# cancer/ medication



## RIPCHARLIEBEAR (Mar 27, 2021)

We lost our 12 year old golden Charlie yesterday. he started in november with a "lump" on his left shoulder area which grew then went away after treatment of abx / steroids so we thought it was an infection but with this trend reoccuring twice after we decided to have a biopsy. After this biopsy we learned it was probably a cancer type tumor that often shows on organs.

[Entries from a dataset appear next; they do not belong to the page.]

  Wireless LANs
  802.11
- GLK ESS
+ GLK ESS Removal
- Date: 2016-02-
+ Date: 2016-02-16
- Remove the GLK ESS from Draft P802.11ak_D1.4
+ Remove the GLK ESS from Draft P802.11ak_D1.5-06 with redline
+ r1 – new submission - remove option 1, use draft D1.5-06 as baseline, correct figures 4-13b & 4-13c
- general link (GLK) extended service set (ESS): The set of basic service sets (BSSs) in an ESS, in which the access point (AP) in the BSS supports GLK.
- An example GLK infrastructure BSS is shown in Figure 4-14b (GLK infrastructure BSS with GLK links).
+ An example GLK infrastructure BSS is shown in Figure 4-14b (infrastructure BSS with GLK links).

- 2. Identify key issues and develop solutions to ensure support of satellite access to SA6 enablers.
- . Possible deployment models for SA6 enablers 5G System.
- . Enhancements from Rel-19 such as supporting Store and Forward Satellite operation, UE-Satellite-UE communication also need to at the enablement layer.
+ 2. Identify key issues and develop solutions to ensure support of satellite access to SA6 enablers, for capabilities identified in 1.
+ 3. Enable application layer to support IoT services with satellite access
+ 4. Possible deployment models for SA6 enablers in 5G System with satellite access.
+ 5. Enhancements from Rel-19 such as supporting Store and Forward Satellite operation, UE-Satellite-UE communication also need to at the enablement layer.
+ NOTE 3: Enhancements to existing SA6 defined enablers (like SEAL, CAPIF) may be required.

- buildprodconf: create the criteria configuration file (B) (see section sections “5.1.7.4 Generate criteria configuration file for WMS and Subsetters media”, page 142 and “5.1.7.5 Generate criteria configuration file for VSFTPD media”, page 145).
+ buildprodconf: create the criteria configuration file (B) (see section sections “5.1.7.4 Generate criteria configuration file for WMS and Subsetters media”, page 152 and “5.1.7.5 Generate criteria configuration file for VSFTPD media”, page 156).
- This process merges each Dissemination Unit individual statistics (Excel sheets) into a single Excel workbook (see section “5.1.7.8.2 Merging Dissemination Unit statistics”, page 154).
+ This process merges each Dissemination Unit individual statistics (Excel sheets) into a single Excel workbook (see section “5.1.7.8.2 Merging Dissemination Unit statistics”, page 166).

We then decided to have a blood panel done as his blood counts were low and ultrasound. The reocurring and shrinking of initial tumor we learned was blood. We learned it was probably leaking then clotting. etc. After ultrasound we learned that the tumor was also on his spleen which is the kind that the vet had suspected. There was also an area of possible fluid near heart. We were given days/ weeks/ or months and this was at begininning of february 2021. I researched the Yunan Baiyou herbal medication and decided to give it a try. Yesterday 3/26/21 we noticed some neurological changes with his back legs and walking. We called the vet to discuss. They decided to do blood work again to what changes may have occured as well as ultrasound to see if he was bleeding more internally or if tumor on spleen had changed. We learned the blood panel came out to be the same and no internal bleeding. Which makes me wonder that the herbal medicaiton did work as it was supposed to. However we learned he now had tumors/ areas in his lungs. We were going to take him home and keep him comfortable. By 1pm ,,,, it all changed. he started with Grand maul Seizures and the seizures didn't end. We had no time left. Vet determined that the mass most likely metastisized to brain. We said our final good byes and at at 457pm he left us and went over the rainbow Bridge.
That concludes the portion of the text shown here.